Rafael is two seats down looking like he'd rather be anywhere else, Dante and Luca are across from me, Luca with his phone face down on the table like he's physically restraining himself from checking it.

The wedding planner starts talking.

I stop listening after the first thirty seconds because if I pay attention to the details of this wedding, to the flowers and the music and the specific timeline of how Isabella becomes Vittorio's wife, I'm going to do something that will get everyone in this room killed.

Instead, I slide my hand under the table and rest it on Isabella's thigh.

I feel the exact moment she registers it, the almost imperceptible straightening of her spine, the way her hands still in her lap, the careful breath she takes through her nose.

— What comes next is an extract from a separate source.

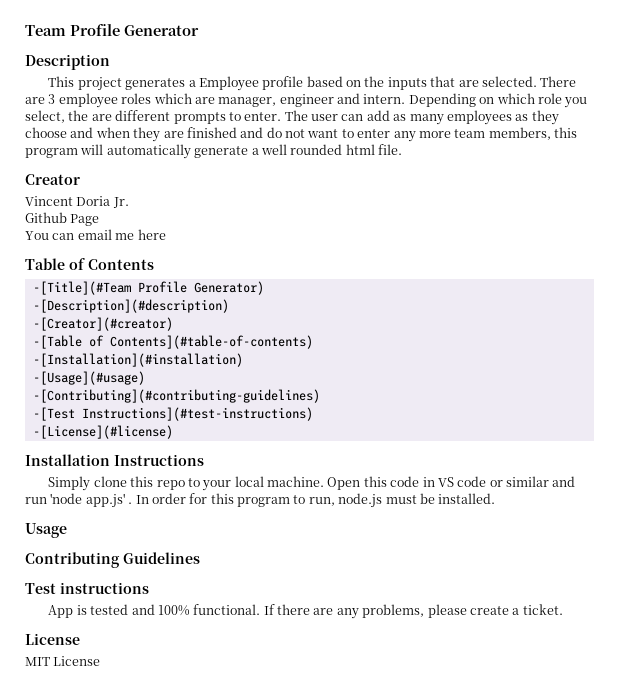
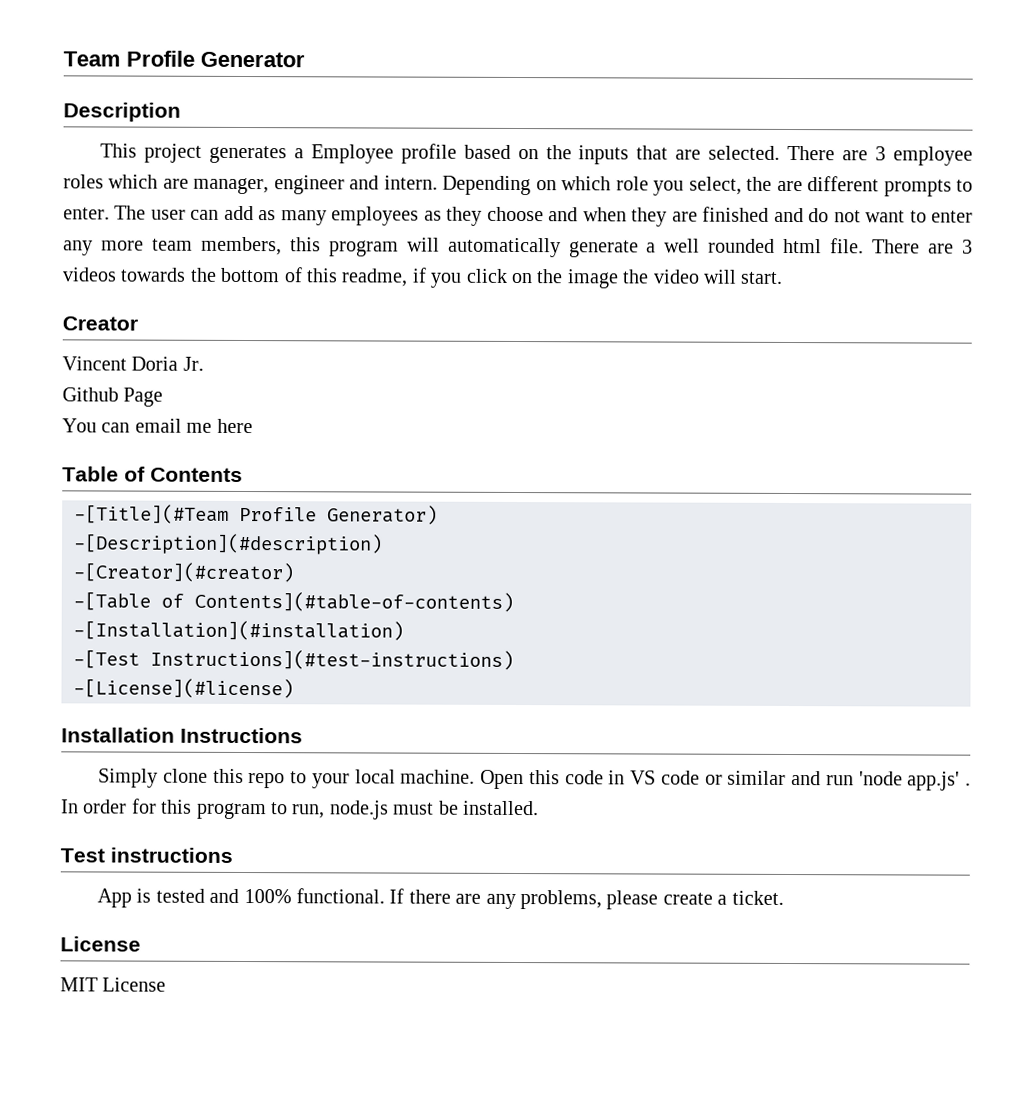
(402, 149) none -> [872,239,973,254] [62,267,784,289] There are 3 videos towards the bottom of this readme, if you click on the image the video will start.
[32,371,145,385] [32,389,320,403] // -[Usage](#usage) // -[Contributing](#contributing-guidelines) -> (404, 630) none
[25,523,67,538] [25,552,200,568] // Usage // Contributing Guidelines -> (539, 808) none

I leave my hand there and do nothing. Just let her feel it. Let her sit with the weight of it while the planner talks about Saturday's timeline.

Vittorio leans in and says something low to Isabella and she turns to him with a polite smile and I watch her do it and I drag my thumb slowly up the inside of her thigh.

Her smile doesn't falter. But her hand drops to her lap and her fingers close around my wrist and squeeze, a warning, or a plea, I genuinely cannot tell which, and I turn my hand over under her grip and press my palm flat against the warmth of her inner thigh and watch her swallow.

The planner flips to a new section of her folder.

"Everything is on schedule. The wedding will take place in five days," she says brightly." We've confirmed the venue, the catering, the florals, and the security details. "

Five days.

The number sits in my chest like a countdown timer.

"Security will need to be thorough," Salvatore says, and his voice pulls me back into the conversation. "Given recent events with the O'Rourkes, I want additional measures in place."

"Agreed," Matteo says. "Enzo will coordinate with your head of security. We'll have overlapping coverage."

Salvatore nods and then his eyes move to me with an expression I can't immediately read, something assessing and patient. "Your reputation precedes you, Bianchi. Matteo speaks highly of your capabilities."

Across the table, Rafael's mouth twitches. Dante doesn't react at all, which somehow feels worse.

"Thank you," I say, because I can't think of anything else to say.

I move higher.

Isabella's grip on my wrist tightens to the point of pain. I let her have it. I keep moving and she keeps squeezing and neither of us looks at the other.

Across the table Matteo is making notes on something, Salvatore is asking about security positioning and Vittorio is nodding with that easy confidence of a man who has never once in his life considered that something he wanted might not materialize.

I get to exactly where I want to be and stop.

Just pressure. Just heat. Just my hand and the thin fabric between us and the knowledge, which I am choosing to let ruin me, that she's not moving my hand.

Isabella reaches for her water glass.

Her fingers are not entirely steady.